Re: [DISCUSS] FLIP-44: Support Local Aggregation in Flink

vino yang Mon, 17 Jun 2019 20:36:53 -0700

Hi Kurt,

Thanks for your comments.


It seems we both implemented local aggregation feature to optimize the
issue of data skew.
However, IMHO, the API level of optimizing revenue is different.

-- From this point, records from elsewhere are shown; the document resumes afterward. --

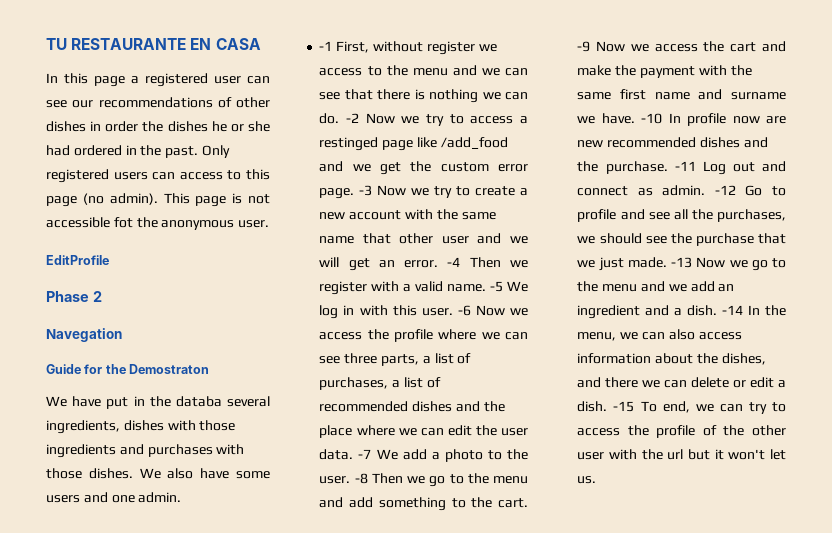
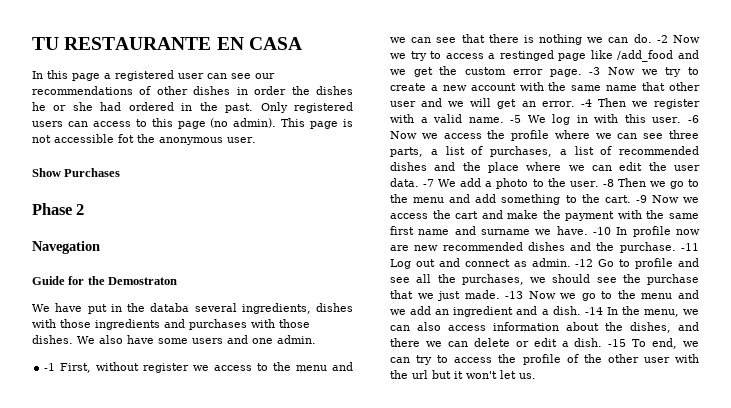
- EditProfile
+ Show Purchases

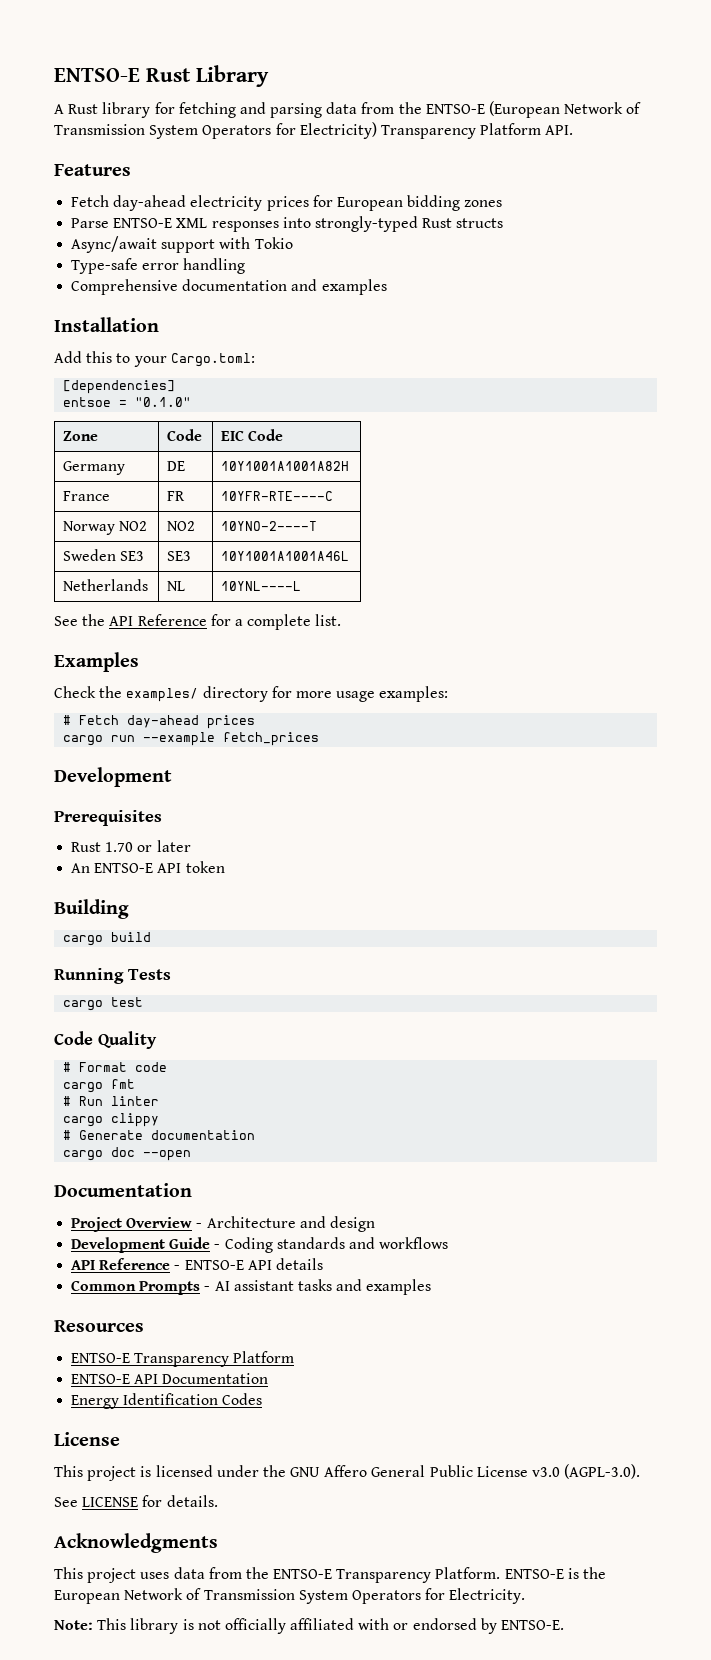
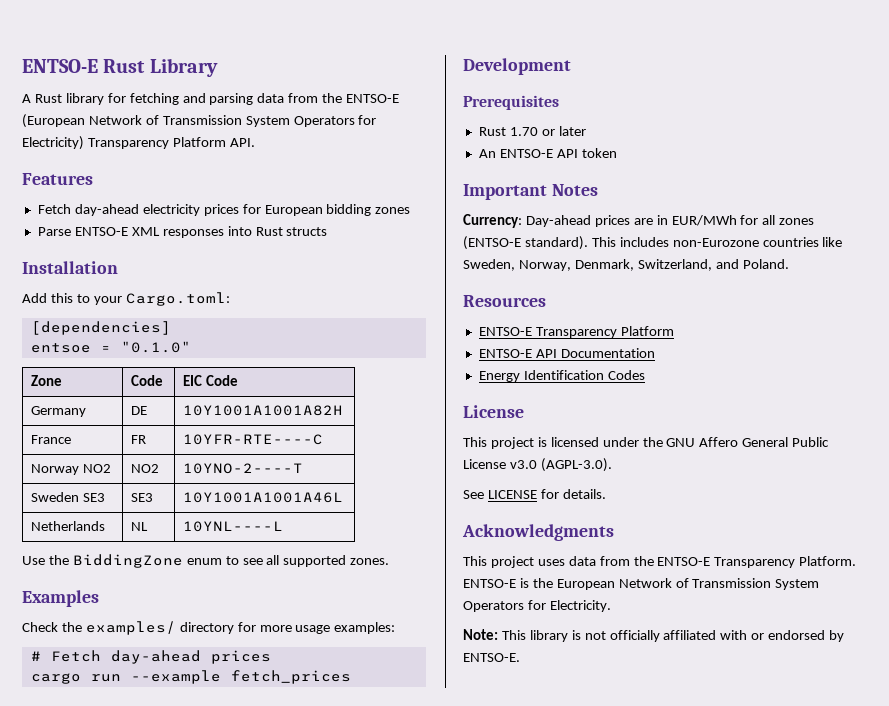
- Parse ENTSO-E XML responses into strongly-typed Rust structs
+ Parse ENTSO-E XML responses into Rust structs
- Async/await support with Tokio
- Type-safe error handling
- Comprehensive documentation and examples
- See the API Reference for a complete list.
+ Use the BiddingZone enum to see all supported zones.
- Building
- cargo build
- Running Tests
- cargo test
- Code Quality
- # Format code
- cargo fmt
- # Run linter
- cargo clippy
- # Generate documentation
- cargo doc --open
- Documentation
- Project Overview - Architecture and design
- Development Guide - Coding standards and workflows
- API Reference - ENTSO-E API details
- Common Prompts - AI assistant tasks and examples
+ Important Notes
+ Currency: Day-ahead prices are in EUR/MWh for all zones (ENTSO-E standard). This includes non-Eurozone countries like Sweden, Norway, Denmark, Switzerland, and Poland.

*Your optimization benefits from Flink SQL and it's not user's faces.(If I
understand it incorrectly, please correct this.)*
*Our implementation employs it as an optimization tool API for DataStream,
it just like a local version of the keyBy API.*

Based on this, I want to say support it as a DataStream API can provide
these advantages:


   - The localKeyBy API has a clear semantic and it's flexible not only for
   processing data skew but also for implementing some user cases, for
   example, if we want to calculate the multiple-level aggregation, we can do
   multiple-level aggregation in the local aggregation:
   input.localKeyBy("a").sum(1).localKeyBy("b").window(); // here "a" is a
   sub-category, while "b" is a category, here we do not need to shuffle data
   in the network.
   - The users of DataStream API will benefit from this. Actually, we have
   a lot of scenes need to use DataStream API. Currently, DataStream API is
   the cornerstone of the physical plan of Flink SQL. With a localKeyBy API,
   the optimization of SQL at least may use this optimized API, this is a
   further topic.
   - Based on the window operator, our state would benefit from Flink State
   and checkpoint, we do not need to worry about OOM and job failed.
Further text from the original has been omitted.